Multi-Task Machine Learning with Interpretability for Predicting the Imaging and Radiation Oncology Core Head and Neck Phantom Outcomes
Abstract
Purpose
The Imaging and Radiation Oncology Core (IROC) IMRT head and neck (HN) phantom continues to show unacceptable delivery rates at ~10%. Increased understanding of what drives performance on this audit would assist in targeted improvement of radiotherapy quality. Machine learning is a promising tool for interpreting phantom results. A Multi-Task Learning (MTL) framework (versus traditional single-task models) can investigate intrinsic correlations, treating target, organ-at-risk (OAR), and 2D film dosimetry as interconnected tasks, to enhance the detection of unacceptable plans.
Methods
We analyzed 1,447 IROC HN phantom irradiations (101 failures) performed by over 1,000 institutions between 2012 and 2020. The feature set included plan complexity metrics, TPS parameters, dosiomics, and DVH metrics. We developed a chain-based multi-task architecture using XGBoost (MT-XGB) and Random Forest (MT-RF) to jointly learn regression tasks (predicting Average Gamma, primary/secondary PTV, and OAR TLD ratios) and binary classification (Pass/Fail). Models were evaluated using bootstrap-voting feature selection, random oversampling, and 20×5 repeated stratified k-fold cross-validation.
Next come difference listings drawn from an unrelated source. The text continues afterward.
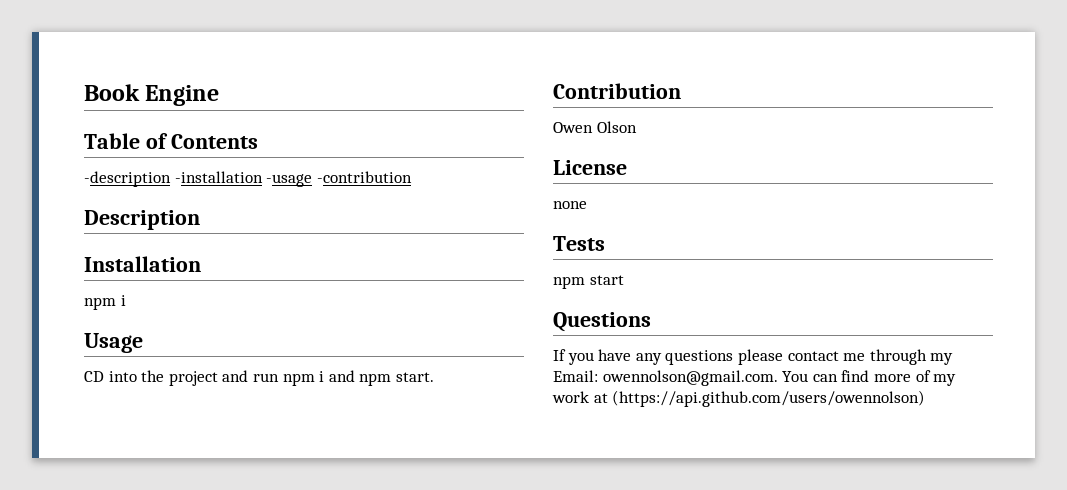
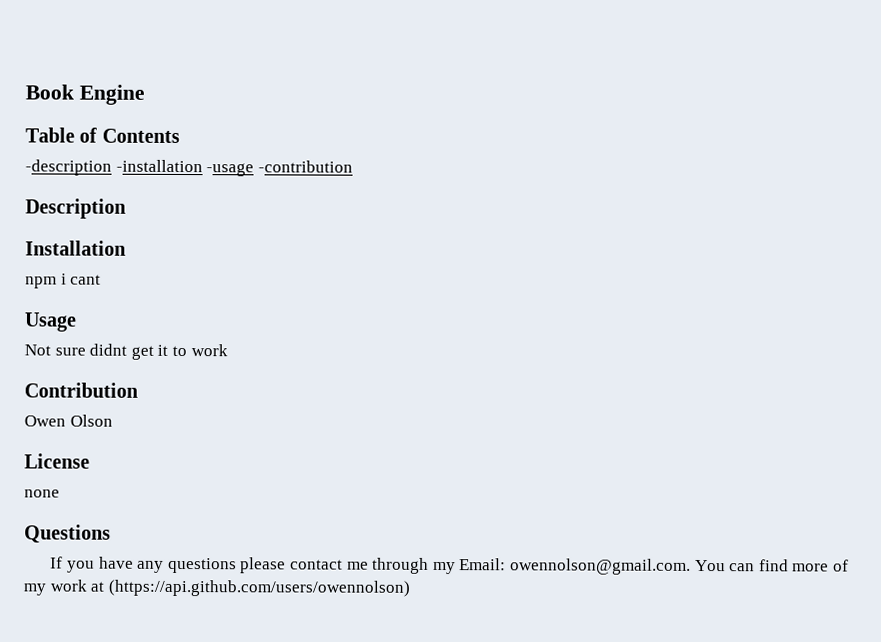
  Installation
- npm i
+ npm i cant
- CD into the project and run npm i and npm start.
+ Not sure didnt get it to work
- Tests
- npm start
SHAP partial dependence plots were employed to interpret non-linear relationships between features and outcomes.
Results
Overall, the MTL framework demonstrated superior or comparable performance to ST models. MT-XGB achieved the highest classification performance with an F1 Score of 0.85 and Accuracy of 0.75, surpassing ST-XGB (Accuracy: 0.73) and ST-RF (Accuracy: 0.66). Notably, MT-XGB yielded the highest Sensitivity (0.76), identifying significantly more failing plans than ST models. SHAP analysis revealed that aperture-based complexity metrics, specifically Plan Irregularity, mean MLC Speed, and mean MLC Gap, were the dominant drivers of failure, suggesting that modulation complexity may impact the interplay between target coverage and OAR sparing.
Conclusion
Plan complexity remains the primary determinant of IMRT HN delivery accuracy. By leveraging interconnected endpoints, multi-task learning provides a robust and effective tool for predicting clinical outcomes and improving credentialing workflows.